I love racing and I'm no softee, but you will always get the ones that will use the whip to the maximum allowed, theres nothing worse than watching a horse being whacked/whipped 8 times, money pot or not. No whips at all and a lot of the jockeys would actually have to start riding.


----------



## KautoStar1 (5 January 2015)

Well in that case lets take away spurs and whips in x country, dressage & showjumping.  And for those who hack too. 
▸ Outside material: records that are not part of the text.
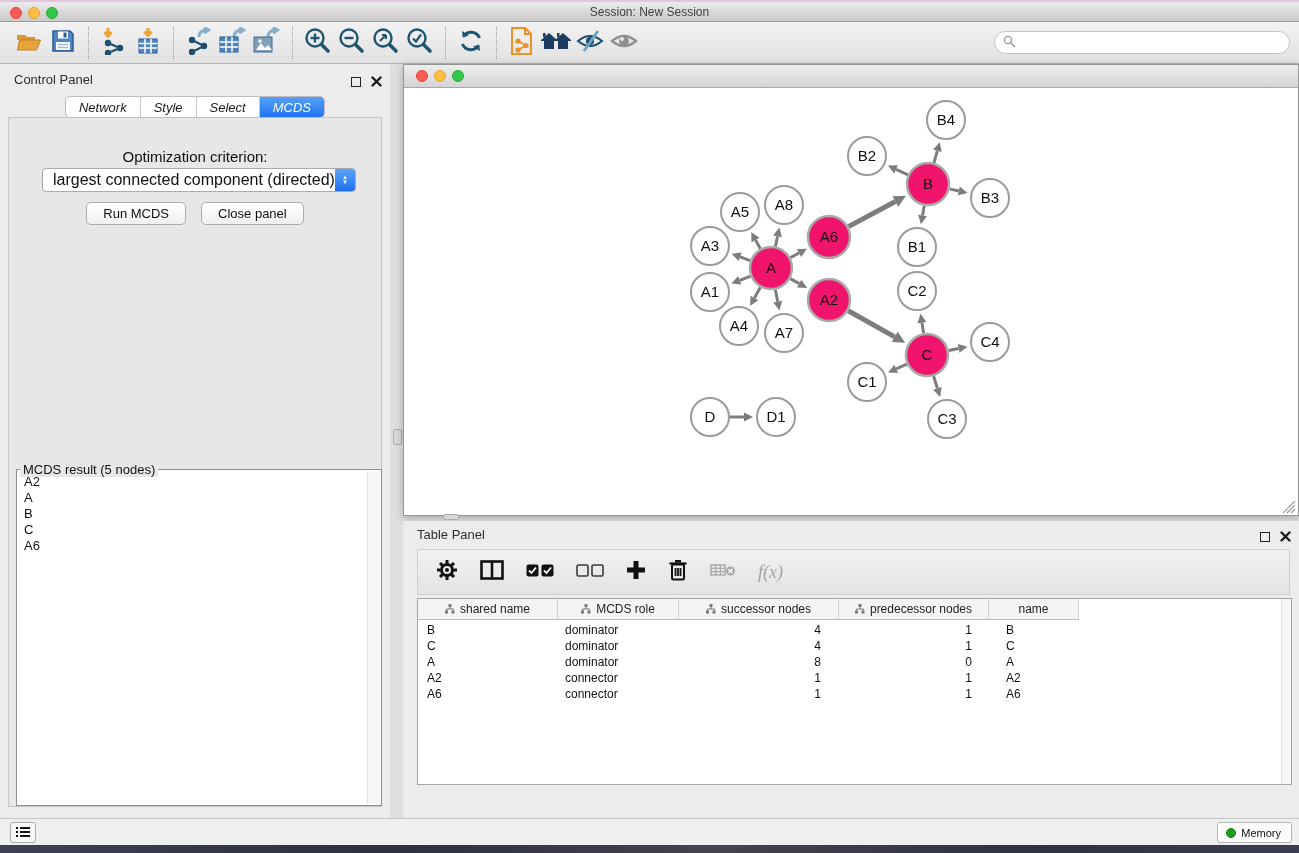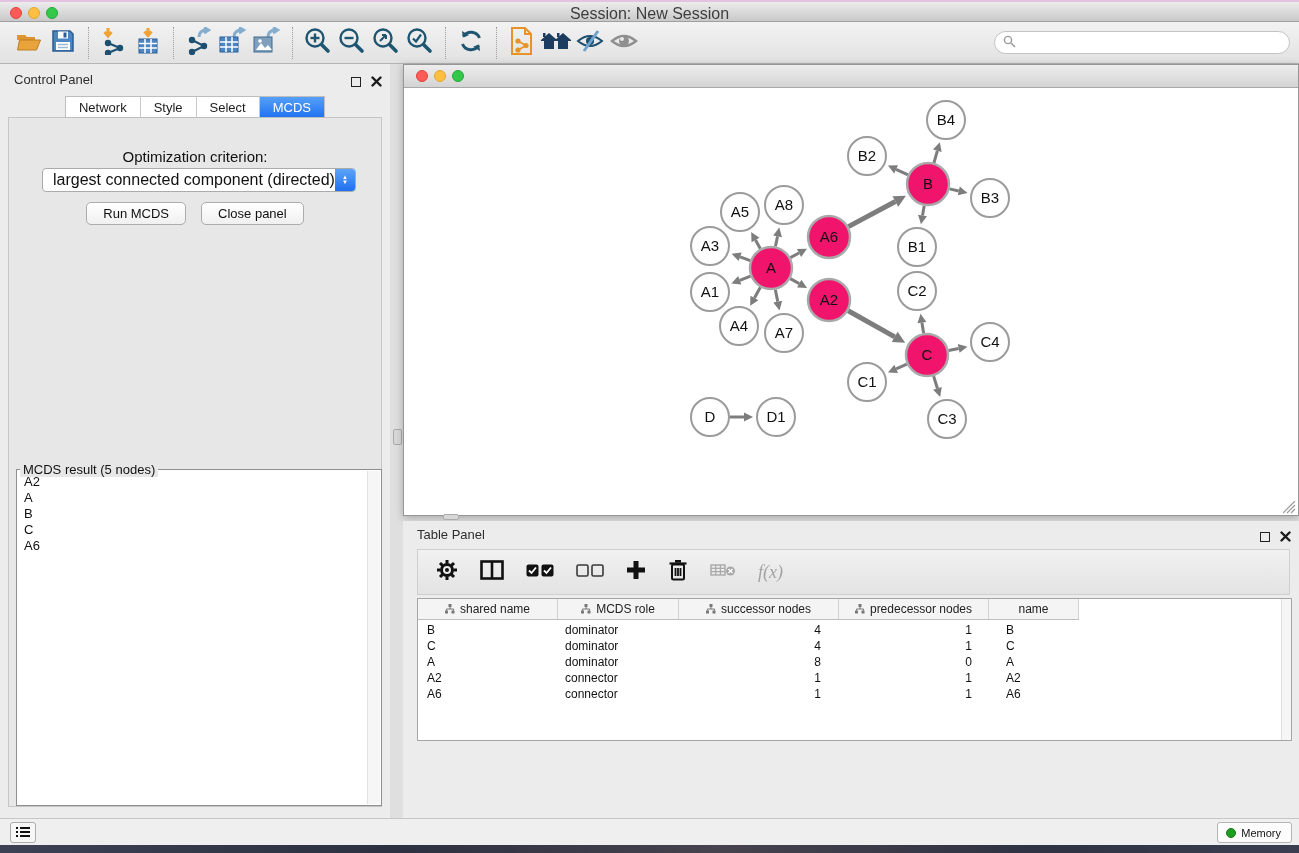"Session: New Session" .titlebar .title { font-size: 16px -> 12px }
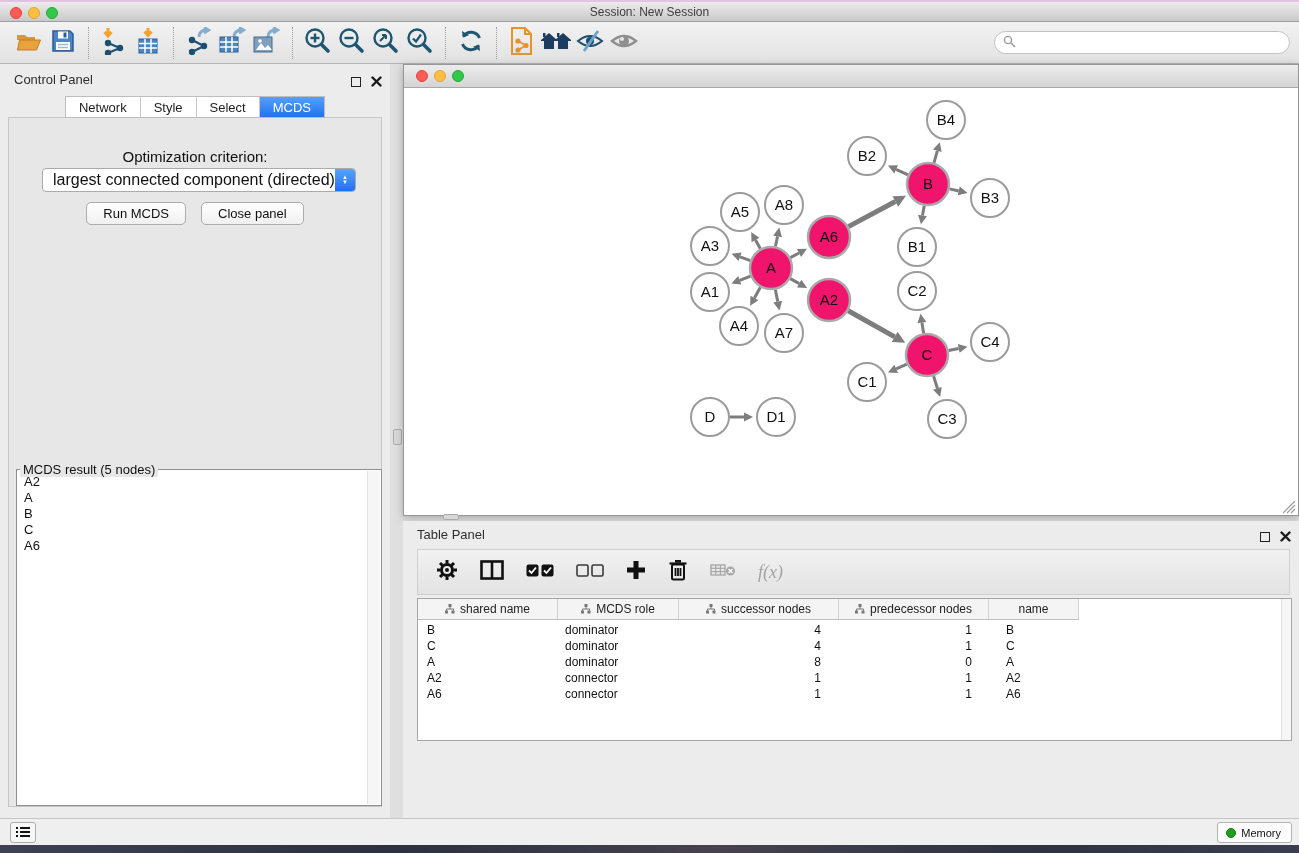"Network" .seg { border-radius: 0 -> 5px; font-style: none -> italic }
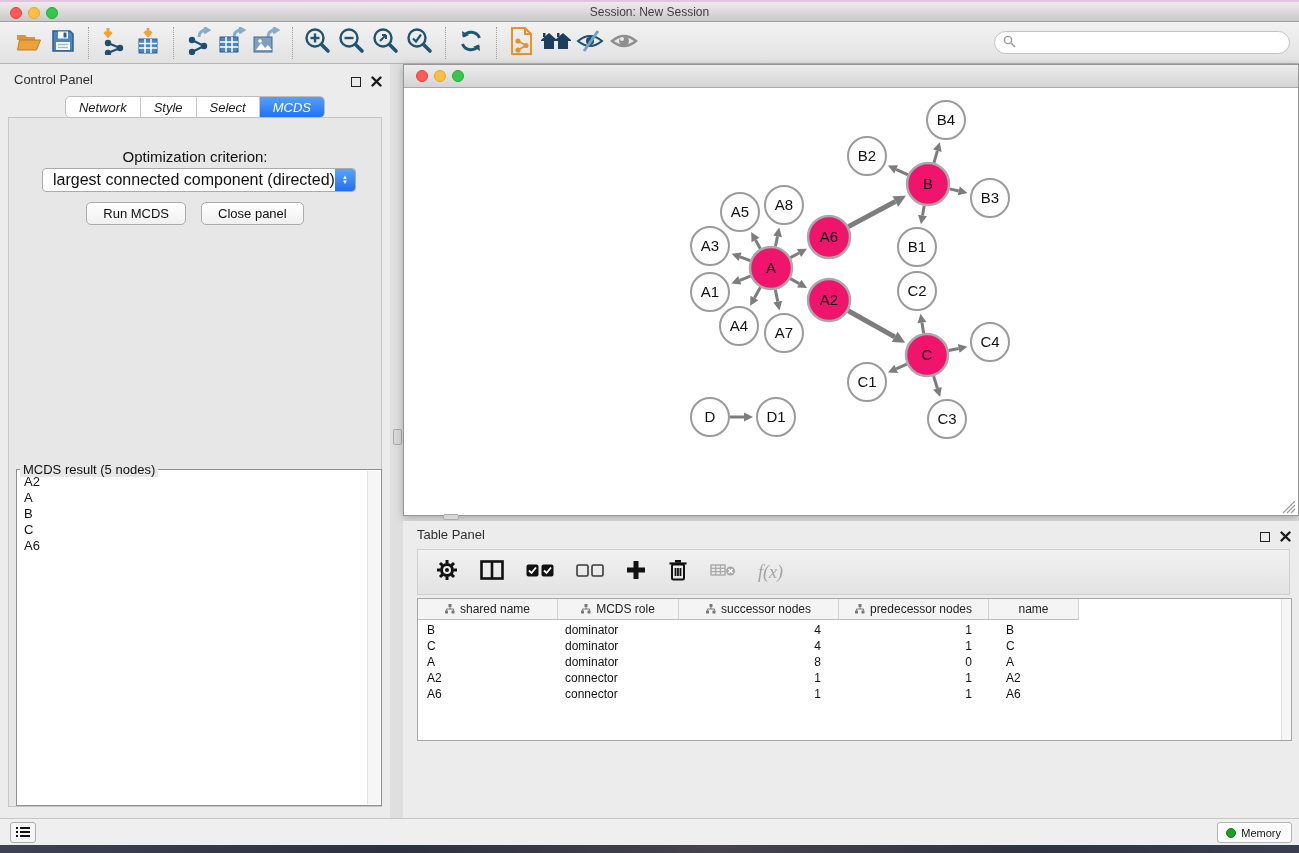"shared name" .dtable { height: 143px -> 187px }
Of course the jockeys opinion counts. He's the one sat on the horse. He should therefore know whether an extra smack or to put his whip down. I'm not suggesting every jockey gets it right all the time but you suggestion implies the man on board is simply steering.  Races are won and lost by the skill of the man on top.


----------



## Elf On A Shelf (5 January 2015)

You would never be able to have no whips as they are seen as a safety aspect. To stop a horse drifting into another, to keep them straight on and forwards into a fence et al. Even the Conditionals/Apprentices Hands And Heels races they have to carry whips - they are allowed 3 smacks down the shoulder during the entire race IF deemed necessary for safety, using those 3 smacks just because gets them told off and banned. They are also allowed to show the horse the whip in a driving finish but hell mend them if they make contact with the horse with the whip. Jockeys ride too short to use their legs for guidance and to keep them straight.


----------



## Rouletterose (5 January 2015)

KautoStar1 said:



			Well in that case lets take away spurs and whips in x country, dressage & showjumping.  And for those who hack too. 

Of course the jockeys opinion counts. He's the one sat on the horse. He should therefore know whether an extra smack or to put his whip down. I'm not suggesting every jockey gets it right all the time but you suggestion implies the man on board is simply steering.  Races are won and lost by the skill of the man on top.
		
Click to expand...

Yes of course the skill of the jockey counts, absolutely, but many of them use the whip too much, and the jockeys decision is often biaised because they want to win, and I am talking about a minority, not all, but you can't have a level playing field if some dont play by the rules.


----------



## Rouletterose (5 January 2015)

EKW said:



			You would never be able to have no whips as they are seen as a safety aspect. To stop a horse drifting into another, to keep them straight on and forwards into a fence et al. Even the Conditionals/Apprentices Hands And Heels races they have to carry whips - they are allowed 3 smacks down the shoulder during the entire race IF deemed necessary for safety, using those 3 smacks just because gets them told off and banned. They are also allowed to show the horse the whip in a driving finish but hell mend them if they make contact with the horse with the whip. Jockeys ride too short to use their legs for guidance and to keep them straight.
		
Click to expand...

No whips at all means no using the whip one handed on the horses backside, carrying the whip down the shoulder for help with keeping straight of course would still be allowed, to put what I meant bluntly, no whacking the horses backside. As far as I am concerned up to 8 whips of the horses bum to make it win is too many.


----------



## Alec Swan (6 January 2015)

Rouletterose said:



			&#8230;&#8230;.. , to put what I meant bluntly, no whacking the horses backside. &#8230;&#8230;.. .
		
Click to expand...

I wonder if this might not be the answer.  There's no question that the force needed when applying a whip in front of the saddle can't be the same as when the whip is applied behind the saddle.  If a whip is used as a steering aid,  when it's applied to the shoulder,  or when the whip is 'shown' to the horse,  again to correct 'drifting',  then it isn't pain which is being applied,  rather the threat of pain.  When a whip is shown to a horse,  there's no contact,  and it becomes a harmless tool for the rider.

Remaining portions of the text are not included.